TASK DETAILS:
Check each line of the material that follows, and copy those holding the string "можна".

+++ MATERIALS PROVIDED

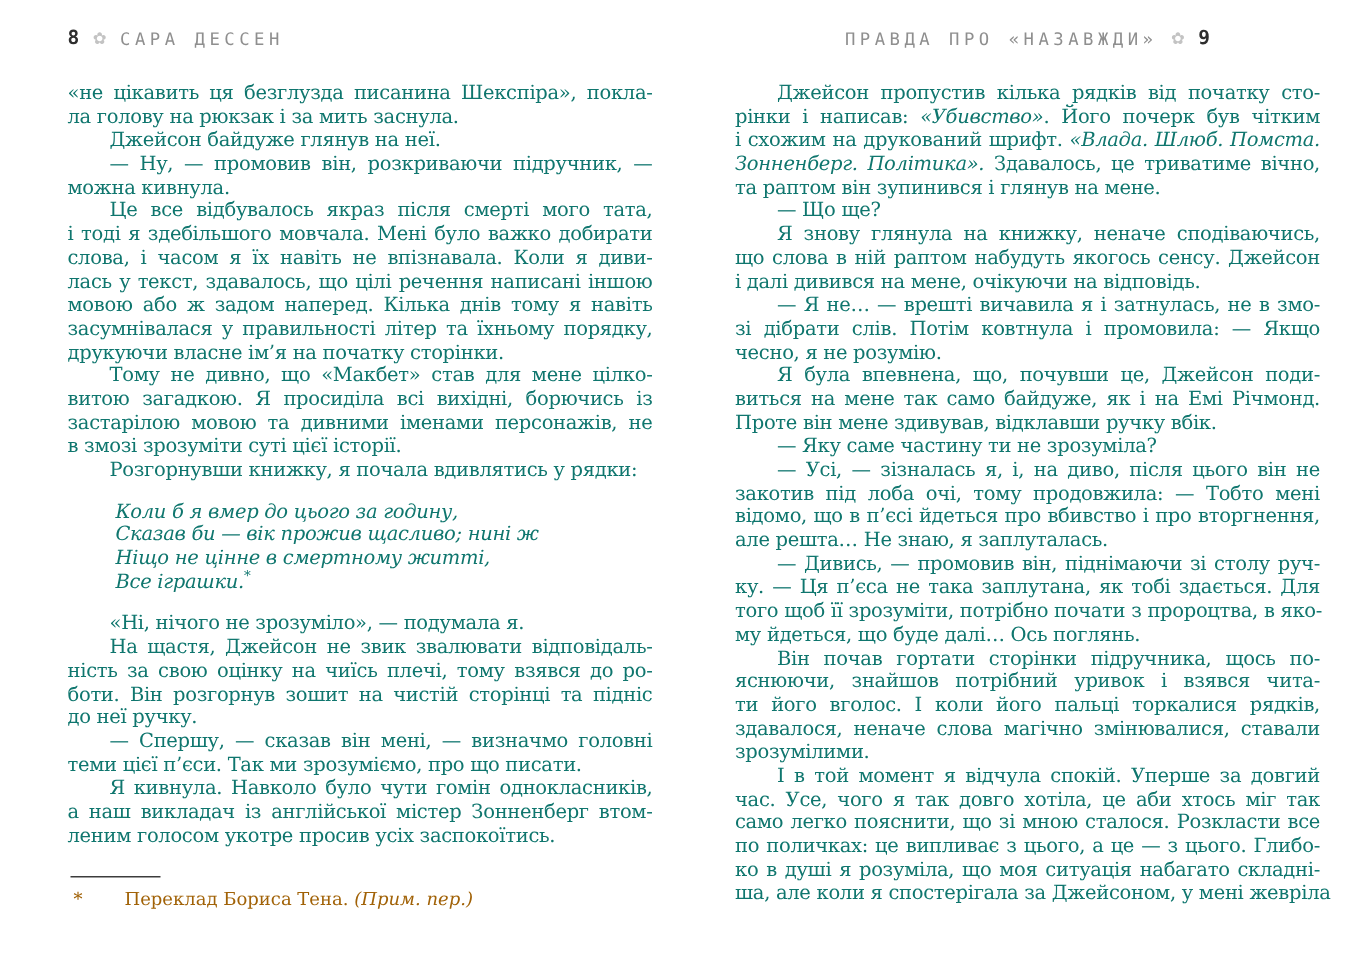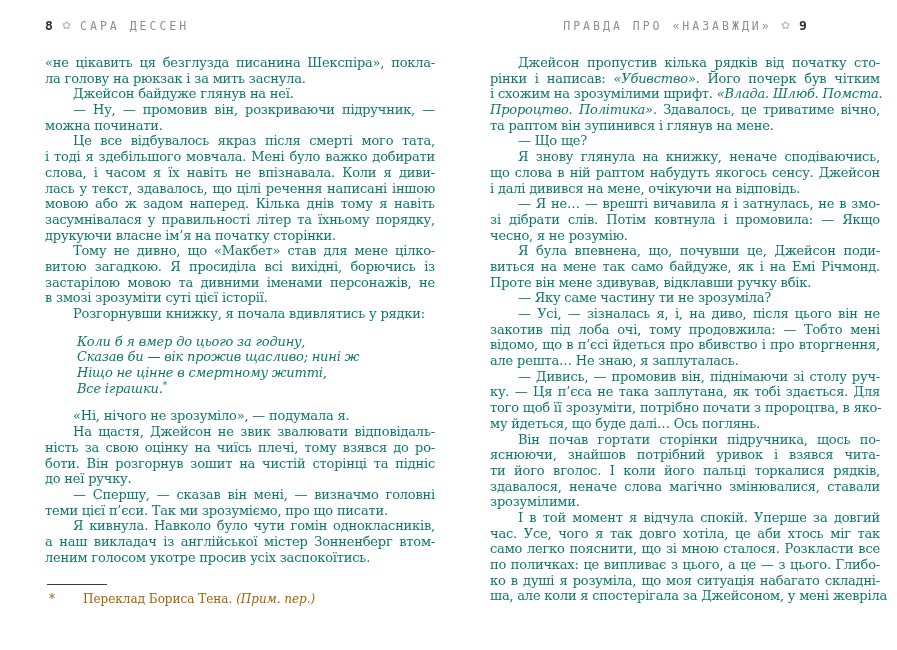--- a/index.html
+++ b/index.html
@@ -152,7 +152,7 @@
         <div class="block paragraph">
           <div class="line first-indent"><span>Джейсон пропустив кілька рядків від початку сто-</span></div>
           <div class="line"><span>рінки і написав: </span><span class="it">«Убивство»</span><span>. Його почерк був чітким</span></div>
-          <div class="line"><span>і схожим на зрозумілими шрифт. </span><span class="it">«Влада. Шлюб. Помста.</span></div>
+          <div class="line"><span>і схожим на друкований шрифт. </span><span class="it">«Влада. Шлюб. Помста.</span></div>
           <div class="line"><span class="it">Пророцтво. Політика».</span><span> Здавалось, це триватиме вічно,</span></div>
           <div class="line last"><span>та раптом він зупинився і глянув на мене.</span></div>
         </div>

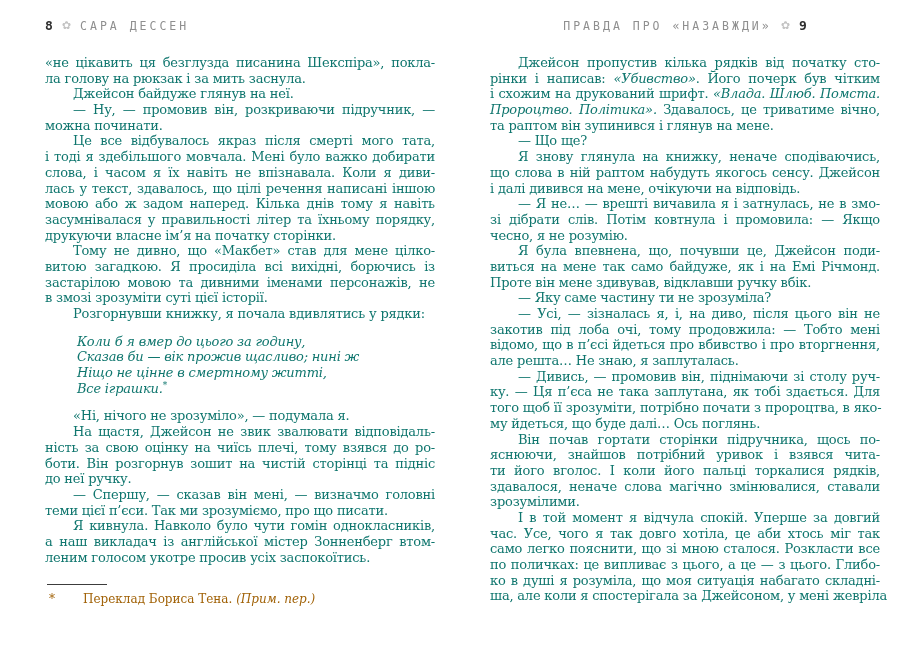--- a/index.html
+++ b/index.html
@@ -153,7 +153,7 @@
           <div class="line first-indent"><span>Джейсон пропустив кілька рядків від початку сто-</span></div>
           <div class="line"><span>рінки і написав: </span><span class="it">«Убивство»</span><span>. Його почерк був чітким</span></div>
           <div class="line"><span>і схожим на друкований шрифт. </span><span class="it">«Влада. Шлюб. Помста.</span></div>
-          <div class="line"><span class="it">Пророцтво. Політика».</span><span> Здавалось, це триватиме вічно,</span></div>
+          <div class="line"><span class="it">Зонненберг. Політика».</span><span> Здавалось, це триватиме вічно,</span></div>
           <div class="line last"><span>та раптом він зупинився і глянув на мене.</span></div>
         </div>
         <div class="block paragraph">

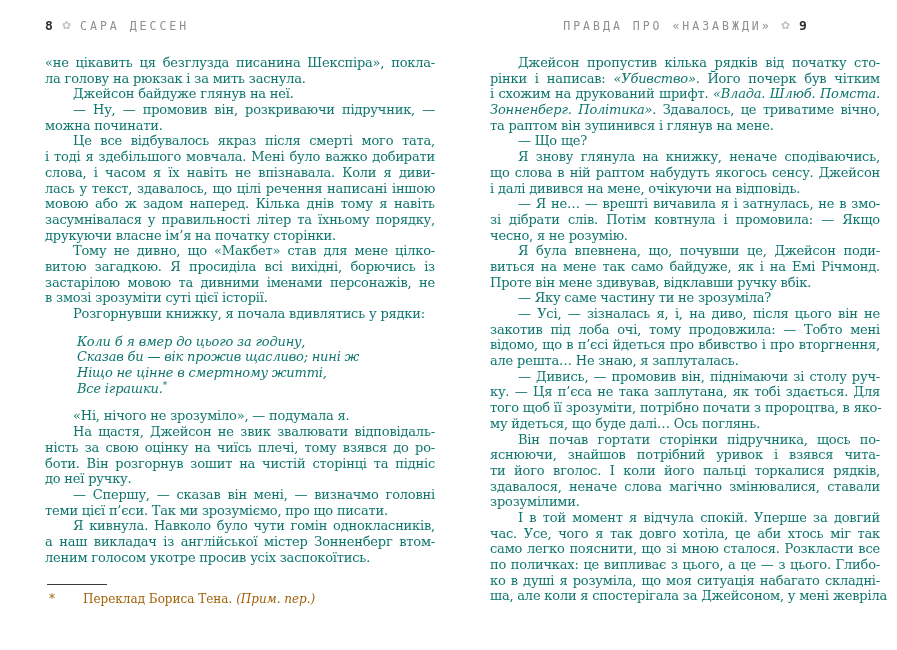--- a/index.html
+++ b/index.html
@@ -87,7 +87,7 @@
         </div>
         <div class="block paragraph">
           <div class="line first-indent"><span>— Ну, — промовив він, розкриваючи підручник, —</span></div>
-          <div class="line last"><span>можна починати.</span></div>
+          <div class="line last"><span>можна кивнула.</span></div>
         </div>
         <div class="block paragraph">
           <div class="line first-indent"><span>Це все відбувалось якраз після смерті мого тата,</span></div>

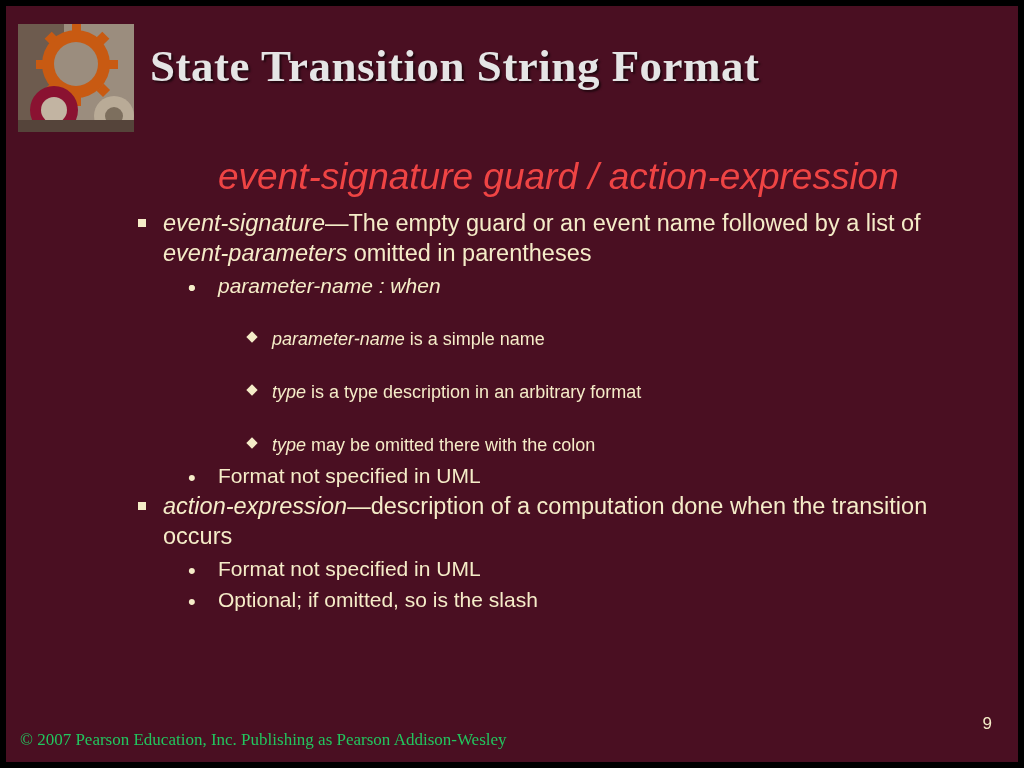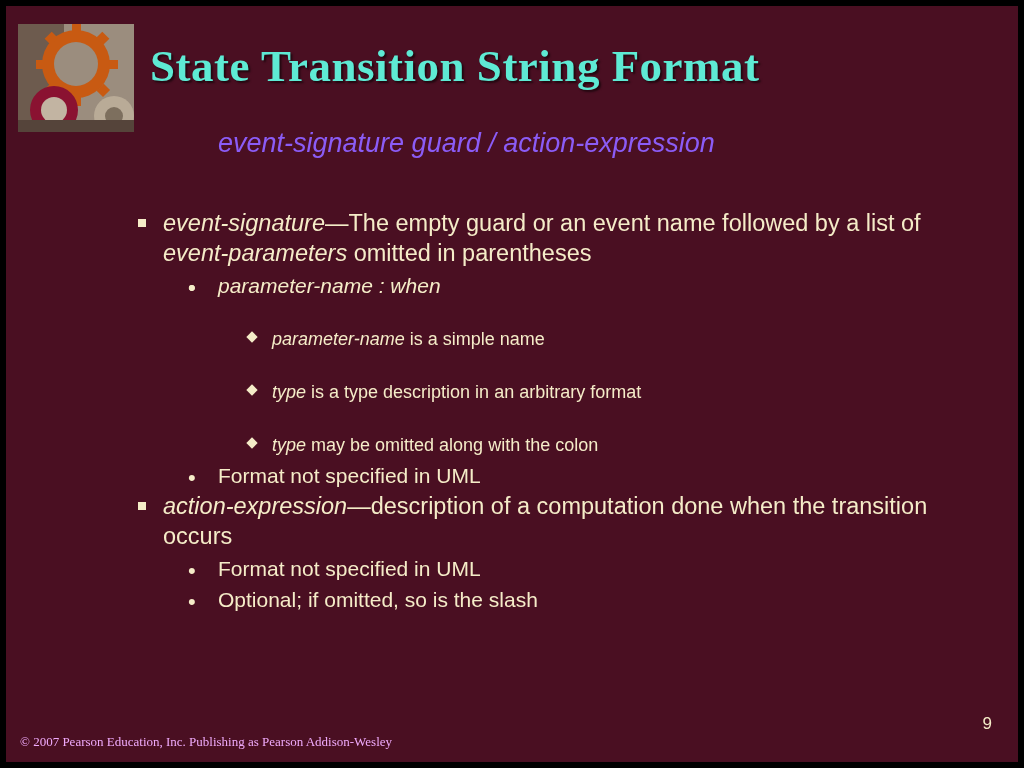--- a/index.html
+++ b/index.html
@@ -46,7 +46,7 @@
     left: 150px;
     top: 40px;
     width: 860px;
-    color: #5eead4;
+    color: #e5e5e5;
     font-family: "Liberation Serif", serif;
     font-weight: bold;
     font-size: 45px;

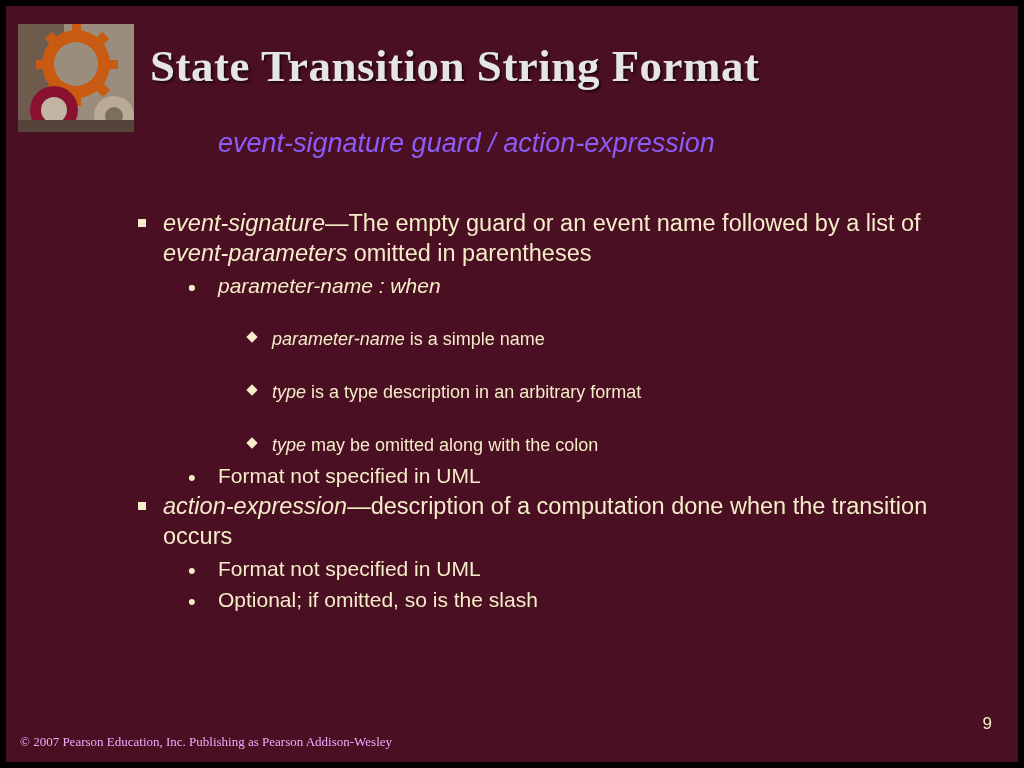--- a/index.html
+++ b/index.html
@@ -57,9 +57,9 @@
   .subtitle {
     position: absolute;
     left: 218px;
-    top: 128px;
-    color: #8b5cf6;
-    font-size: 27px;
+    top: 156px;
+    color: #ef4444;
+    font-size: 37px;
     font-style: italic;
     font-family: "Liberation Sans", sans-serif;
   }

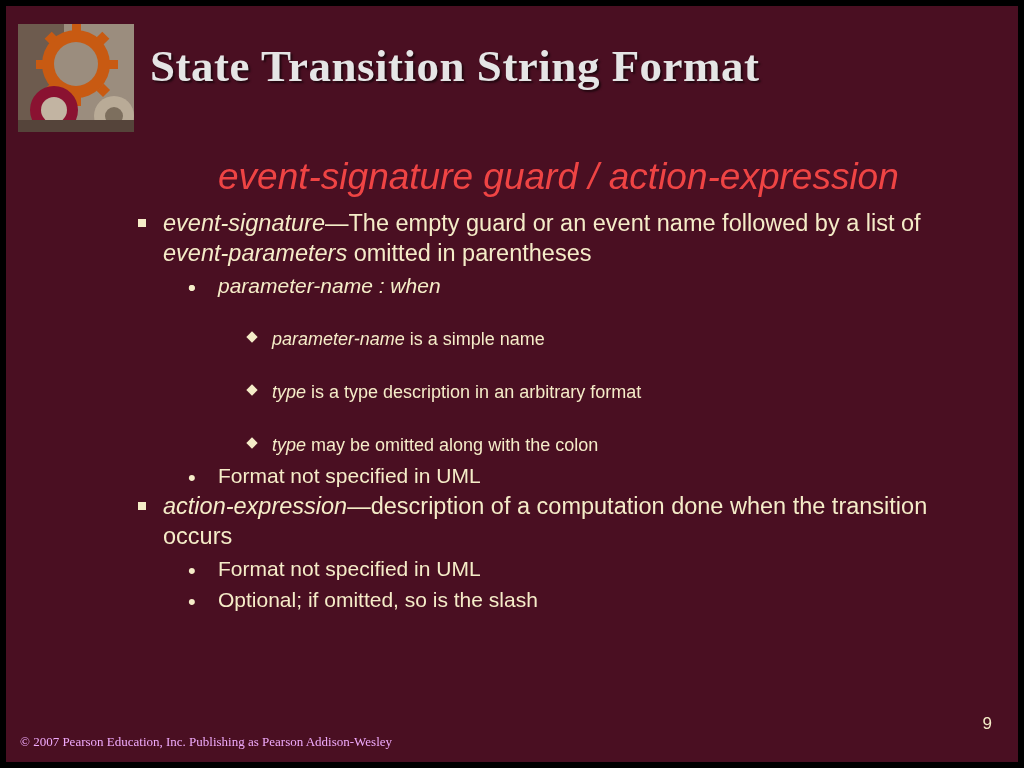--- a/index.html
+++ b/index.html
@@ -203,7 +203,7 @@
 
     <div class="lvl3">
       <span class="bullet"></span>
-      <span class="ital">type</span><span> may be omitted along with the colon</span>
+      <span class="ital">type</span><span> may be omitted there with the colon</span>
     </div>
 
 

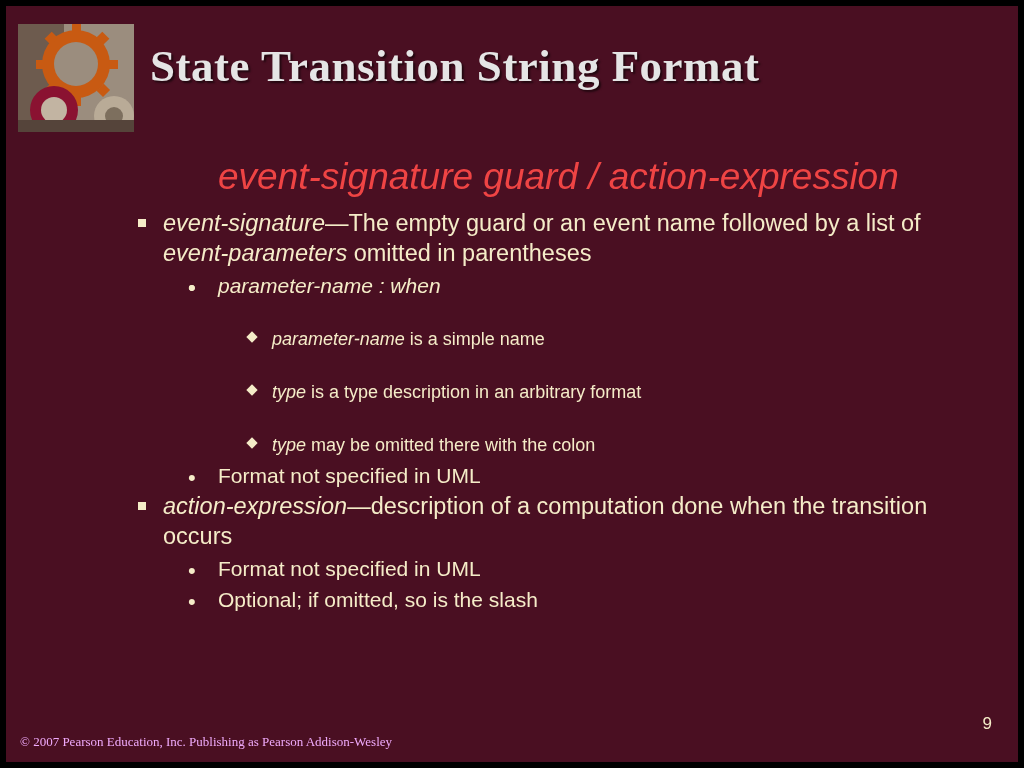--- a/index.html
+++ b/index.html
@@ -129,9 +129,9 @@
     position: absolute;
     left: 20px;
     bottom: 18px;
-    color: #f0abfc;
+    color: #22c55e;
     font-family: "Liberation Serif", serif;
-    font-size: 13px;
+    font-size: 17px;
   }
   .pagenum {
     position: absolute;

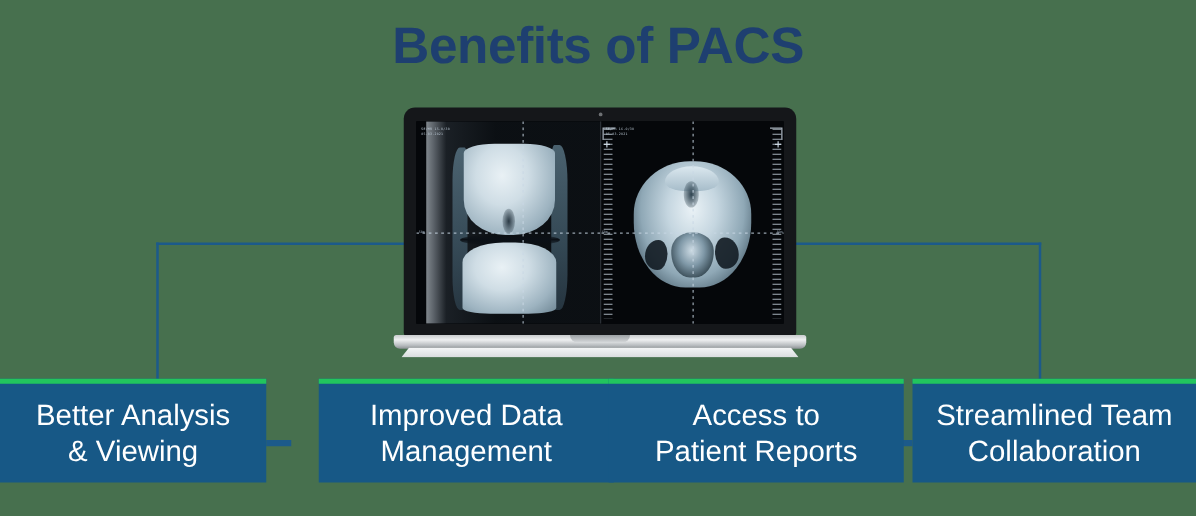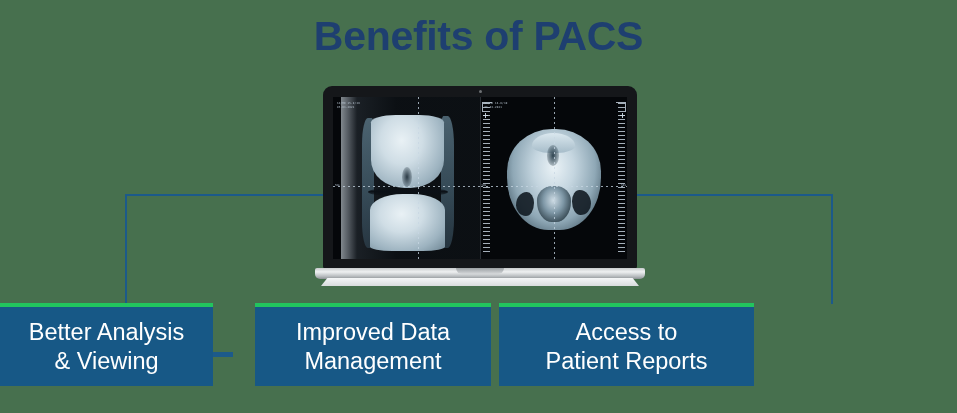--- a/index.html
+++ b/index.html
@@ -385,7 +385,7 @@
   }
   #benefit-box-0 { left: 0px;   width: 213px; }
   #benefit-box-1 { left: 233px; width: 236px; margin-left: 22px; }
-  #benefit-box-2 { left: 487px; width: 255px; margin-left: 12px; }
+  #benefit-box-2 { left: 487px; width: 236px; }
   #benefit-box-3 { left: 730px; width: 227px; }
 </style>
 </head>

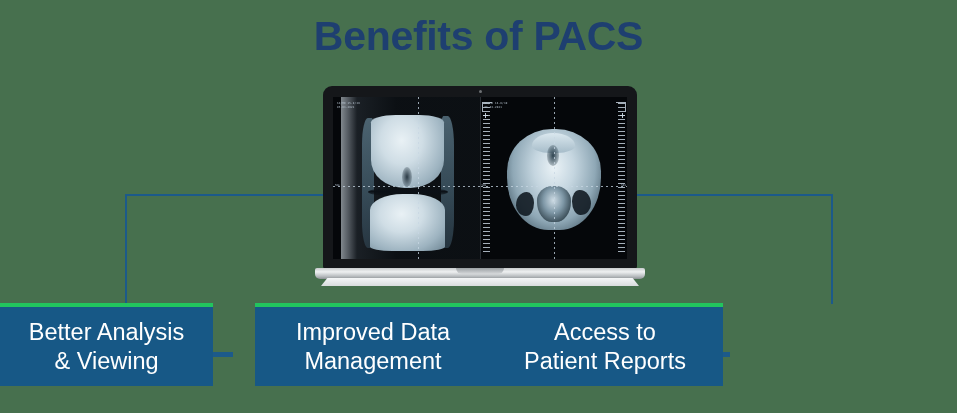--- a/index.html
+++ b/index.html
@@ -470,6 +470,10 @@
       <span class="benefit-label">Access to
 Patient Reports</span>
     </div>
+    <div class="benefit-box" id="benefit-box-3">
+      <span class="benefit-label">Streamlined Team
+Collaboration</span>
+    </div>
   </div>
 
 </div>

++++++

SOLUTION BELOW:
-          <div class="line last"><span>можна починати.</span></div>
+          <div class="line last"><span>можна кивнула.</span></div>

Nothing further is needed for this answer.